Dans un contexte d’urgence alimentaire sans précédent en République Démocratique du Congo, une initiative inédite émerge au Kongo Central. Cédric Bakambu, l’emblématique attaquant de l’équipe nationale et du Real Betis Séville, a officiellement présenté ce 8 juillet 2025 à Matadi son projet agricole ambitieux. Implantée à Kinzau-Mvuete dans le territoire de Seke-Banza, cette future usine dédiée à la culture du maïs représente bien plus qu’un simple investissement personnel : elle constitue une réponse concrète à la crise alimentaire qui frappe le pays.
« Cela fait deux ans que nous travaillons sur ce projet avec ma fondation », a confié Bakambu, visiblement ému lors de la soumission du dossier au vice-gouverneur provincial. Cette démarche marque une évolution significative dans l’engagement des sportifs congolais, traditionnellement cantonnés aux actions caritatives ponctuelles. Comment transformer le capital symbolique du football en levier de développement durable ? Le joueur international semble avoir trouvé une piste avec cette ferme agricole qui pourrait servir de modèle.
Le timing de ce lancement interpelle tant il résonne avec les derniers chiffres alarmants du Programme Alimentaire Mondial. Quel avenir pour un pays où 28 millions de personnes – soit près d’un quart de la population – souffrent d’insécurité alimentaire aiguë ? La situation s’est détériorée à vitesse inquiétante, avec 2,5 millions de personnes supplémentaires plongées dans la précarité alimentaire en seulement trois mois. Pis encore, près de 4 millions de Congolais atteignent désormais le niveau d’urgence selon le Cadre intégré de classification de la sécurité alimentaire.
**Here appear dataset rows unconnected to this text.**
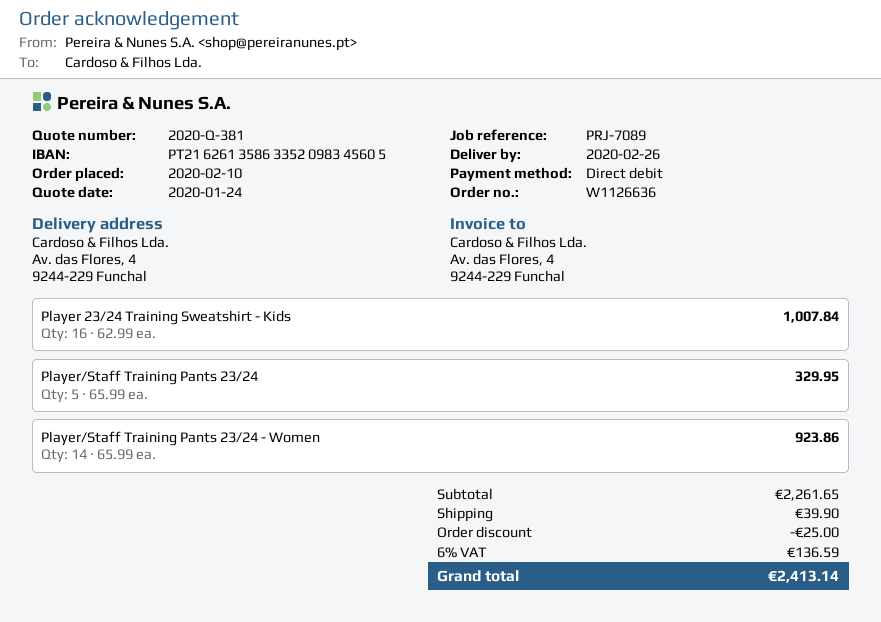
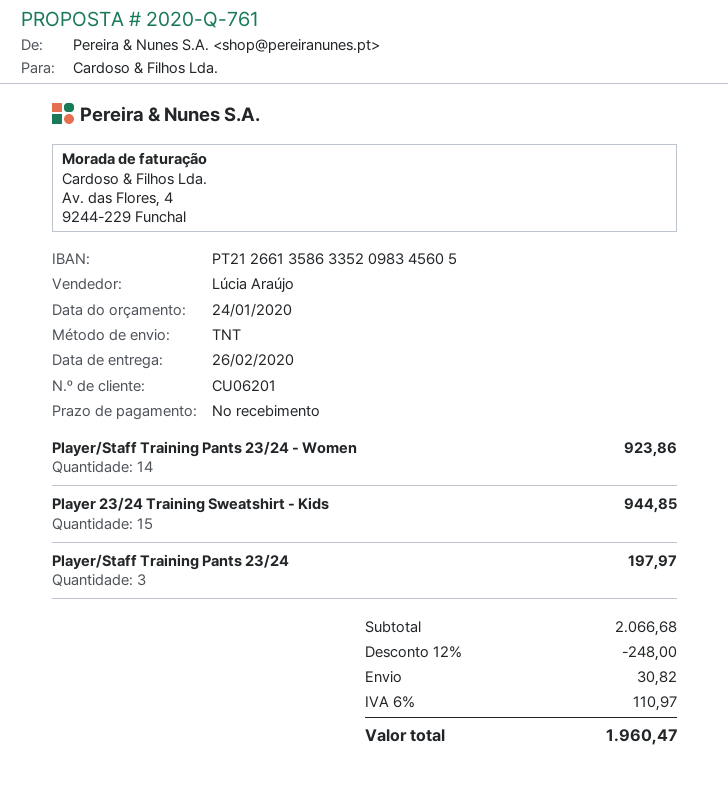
quote number: 2020-Q-381 -> 2020-Q-761
bank account: PT21626135863352098345605 -> PT21266135863352098345605
Player 23/24 Training Sweatshirt - Kids: 16 for 1007.84 -> 15 for 944.85
Player/Staff Training Pants 23/24: 5 for 329.95 -> 3 for 197.97
subtotal: 2261.65 -> 2066.68
discount: 25.00 -> 248.00
shipping: 39.90 -> 30.82
tax: 6% = 136.59 -> 6% = 110.97
total: 2413.14 -> 1960.47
L’est du pays paie le plus lourd tribut, notamment les provinces de l’Ituri, du Nord-Kivu et du Sud-Kivu où 10,3 millions d’habitants luttent quotidiennement contre la faim. Mais le Kongo Central n’est pas épargné, faisant de l’initiative de Bakambu un laboratoire pertinent. Cette région fertile mais sous-exploitée pourrait-elle devenir le grenier du pays grâce à ce type d’investissement football RDC ?
L’analyse économique révèle plusieurs enjeux structurants. D’abord, la culture ciblée – le maïs – n’a pas été choisie au hasard. Cette céréale représente l’aliment de base pour 70% des ménages congolais selon la FAO, mais sa production locale couvre à peine 60% des besoins nationaux. Ensuite, le modèle « usine agricole » proposé intègre vraisemblablement toute la chaîne de valeur, depuis la semence jusqu’à la transformation, créant ainsi des emplois non délocalisables. Enfin, le choix de s’appuyer sur la Fondation Cédric Bakambu garantit une gouvernance locale, évitant certains écueils des projets agro-industriels internationaux.
Cette diversification vers l’agriculture par une figure du sport interroge aussi sur l’évolution des stratégies d’investissement des élites congolaises. Alors que les capitaux nationaux préfèrent traditionnellement les secteurs miniers ou import-export, Bakambu ouvre une voie nouvelle. Son engagement pourrait inspirer d’autres personnalités, transformant ainsi le paysage économique. Dans un pays où le football représente un capital social immense, cette ferme maïs Bakambu devient un symbole : celui de la reconversion des ressources sportives en outils de souveraineté alimentaire.
Reste la question de l’impact réel face à l’ampleur des défis. Le projet agricole Kongo Central pourra-t-il infléchir des tendances structurelles aggravées par les conflits armés et l’inflation galopante (15,8% sur un an selon la Banque Centrale) ? Les experts rappellent que la solution réside dans la multiplication de telles initiatives plutôt que dans des actions isolées. Néanmoins, la valeur exemplaire de ce projet piloté par une icône populaire est incontestable. Elle démontre que la lutte contre l’insécurité alimentaire Congo nécessite aussi l’implication des forces vives nationales, au-delà des seuls acteurs étatiques et internationaux.
À l’heure où le PAM alerte sur une crise « d’une ampleur jamais vue », l’investissement de Cédric Bakambu agriculture apparaît comme un pari audacieux. S’il réussit son implantation, cette ferme pourrait semer les graines d’un nouveau modèle économique : celui où le ballon rond finance non plus des voitures de luxe, mais des silos à grains. La prochaine récolte sera scrutée comme un indicateur bien au-delà des limites du Seke-Banza.